## What you will do:
From the data below, retype exactly the lines starting with the one that contains "(135, 535) none" and ending with the one that contains "(479, 865) none", both included.

Records from a data collection
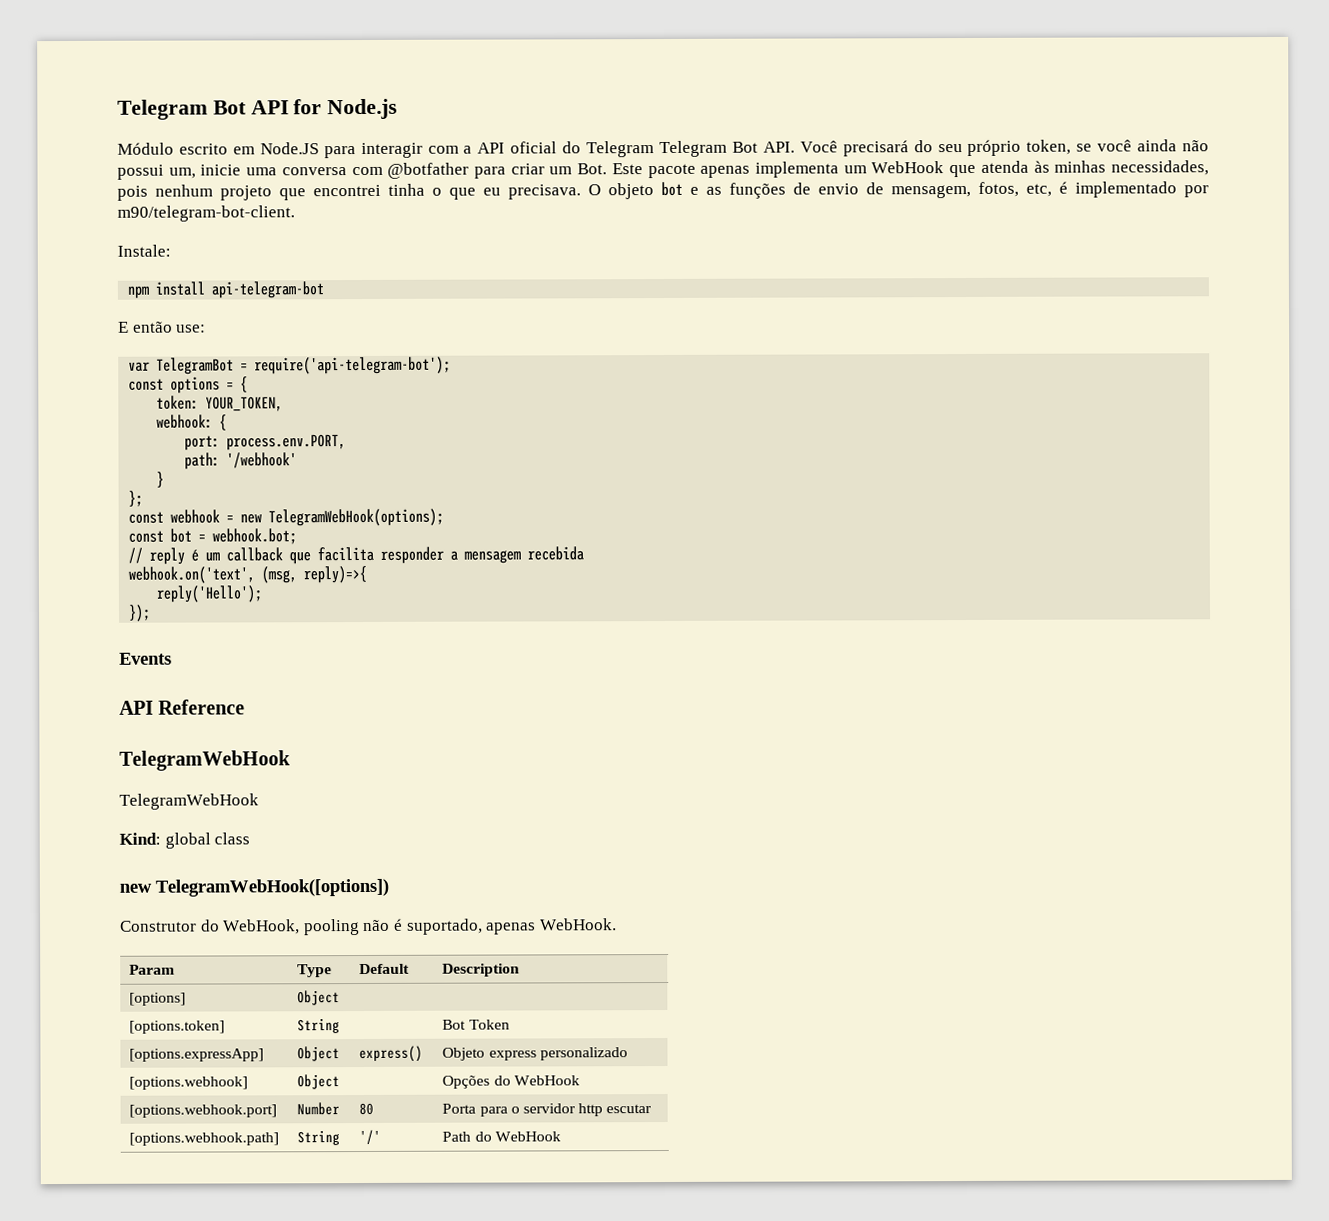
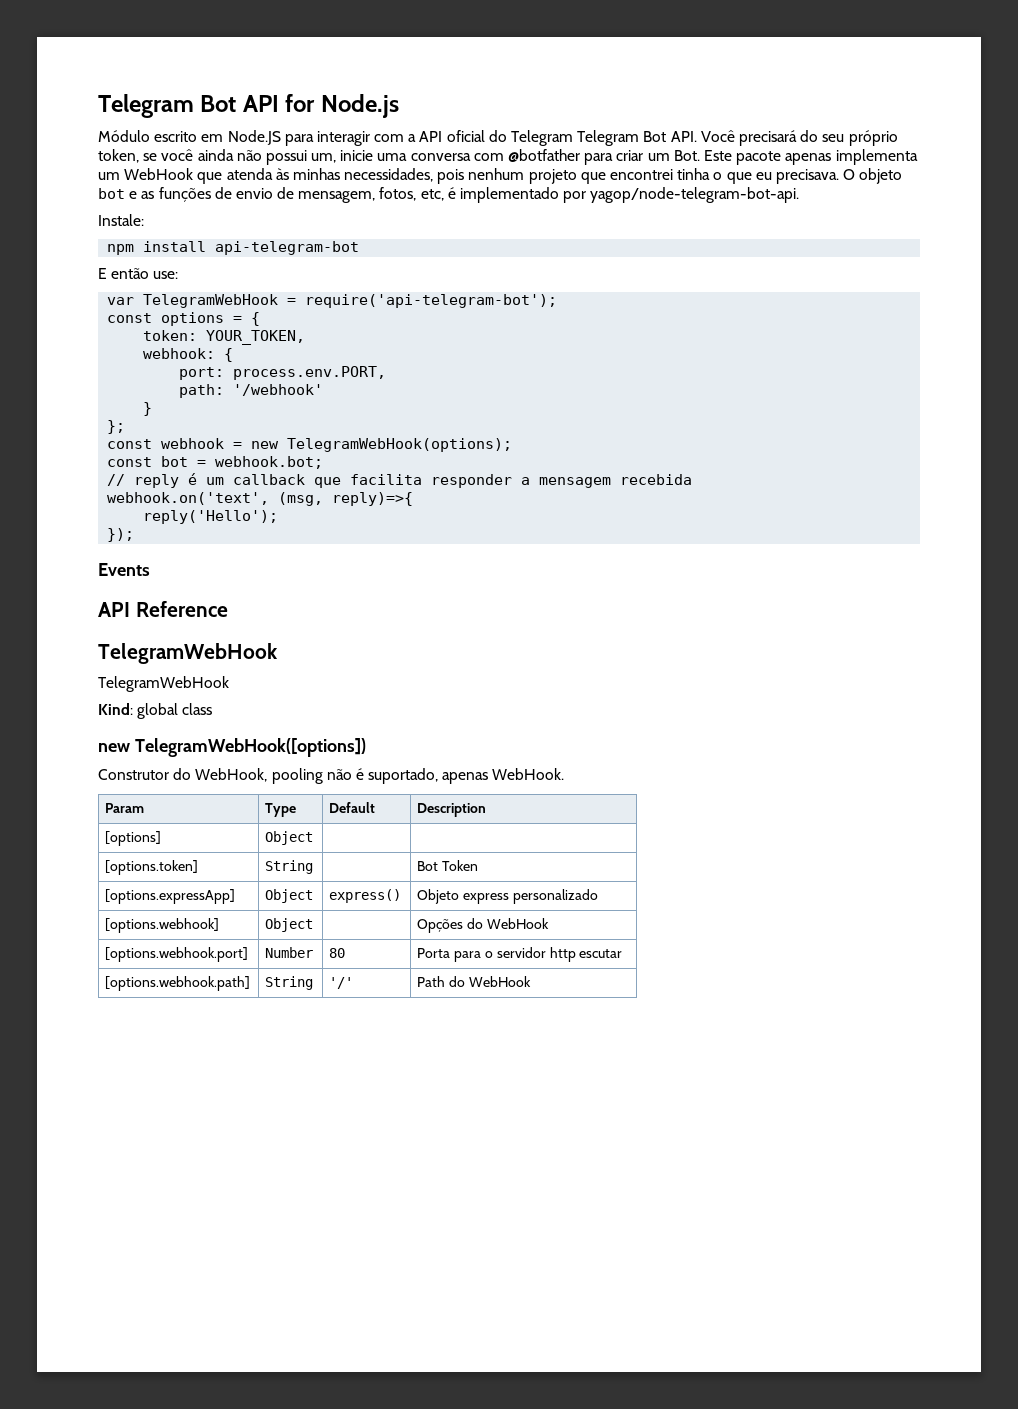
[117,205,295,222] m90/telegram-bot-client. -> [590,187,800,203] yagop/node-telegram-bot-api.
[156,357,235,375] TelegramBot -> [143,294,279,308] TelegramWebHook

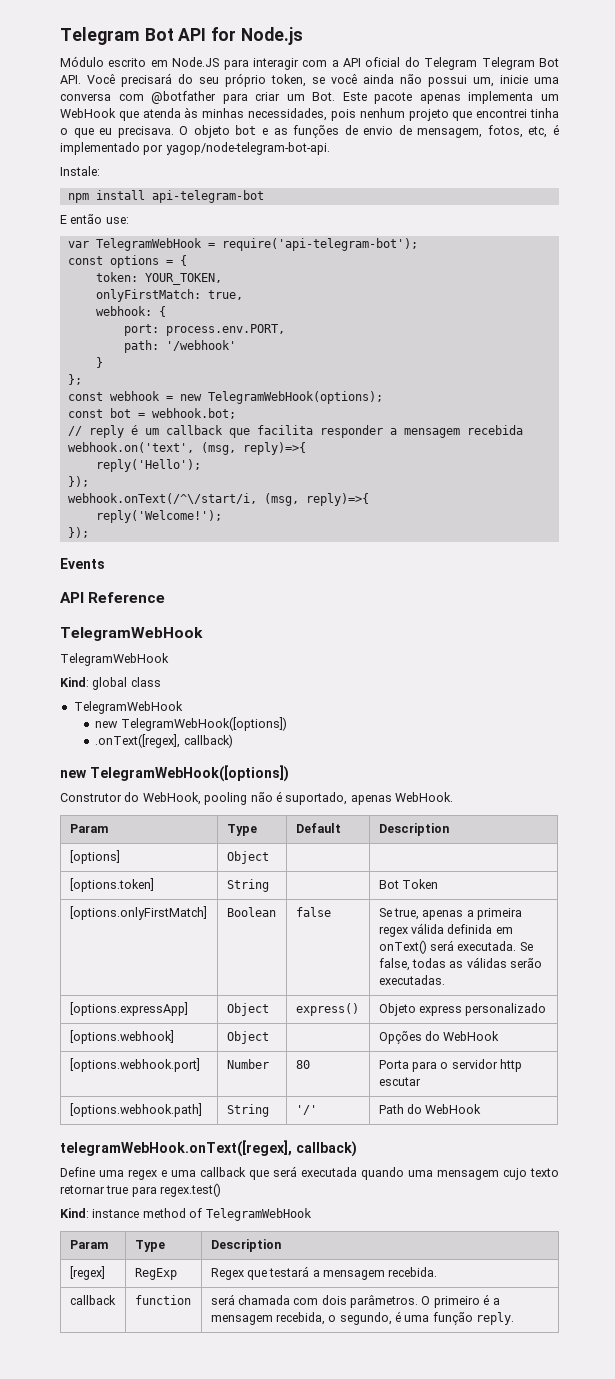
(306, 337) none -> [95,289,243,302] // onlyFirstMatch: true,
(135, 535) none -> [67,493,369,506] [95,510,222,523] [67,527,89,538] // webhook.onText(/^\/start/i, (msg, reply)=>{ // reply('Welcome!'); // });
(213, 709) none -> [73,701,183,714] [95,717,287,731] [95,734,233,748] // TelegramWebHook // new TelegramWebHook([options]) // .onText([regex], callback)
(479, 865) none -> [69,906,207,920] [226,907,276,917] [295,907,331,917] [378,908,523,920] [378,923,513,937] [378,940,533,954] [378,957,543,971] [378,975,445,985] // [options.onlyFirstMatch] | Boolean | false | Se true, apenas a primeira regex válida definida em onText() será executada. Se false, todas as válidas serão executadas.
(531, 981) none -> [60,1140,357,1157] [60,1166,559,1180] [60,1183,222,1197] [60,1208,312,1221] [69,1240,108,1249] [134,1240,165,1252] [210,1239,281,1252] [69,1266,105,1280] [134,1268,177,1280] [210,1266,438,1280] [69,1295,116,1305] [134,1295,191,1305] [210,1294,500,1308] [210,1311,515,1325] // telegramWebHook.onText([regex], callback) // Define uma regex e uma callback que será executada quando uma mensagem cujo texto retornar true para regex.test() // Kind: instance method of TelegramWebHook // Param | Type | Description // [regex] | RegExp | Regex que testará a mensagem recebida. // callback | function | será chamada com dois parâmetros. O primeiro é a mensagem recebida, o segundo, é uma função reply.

## Exercise solution:
(135, 535) none -> [67,493,369,506] [95,510,222,523] [67,527,89,538] // webhook.onText(/^\/start/i, (msg, reply)=>{ // reply('Welcome!'); // });
(213, 709) none -> [73,701,183,714] [95,717,287,731] [95,734,233,748] // TelegramWebHook // new TelegramWebHook([options]) // .onText([regex], callback)
(479, 865) none -> [69,906,207,920] [226,907,276,917] [295,907,331,917] [378,908,523,920] [378,923,513,937] [378,940,533,954] [378,957,543,971] [378,975,445,985] // [options.onlyFirstMatch] | Boolean | false | Se true, apenas a primeira regex válida definida em onText() será executada. Se false, todas as válidas serão executadas.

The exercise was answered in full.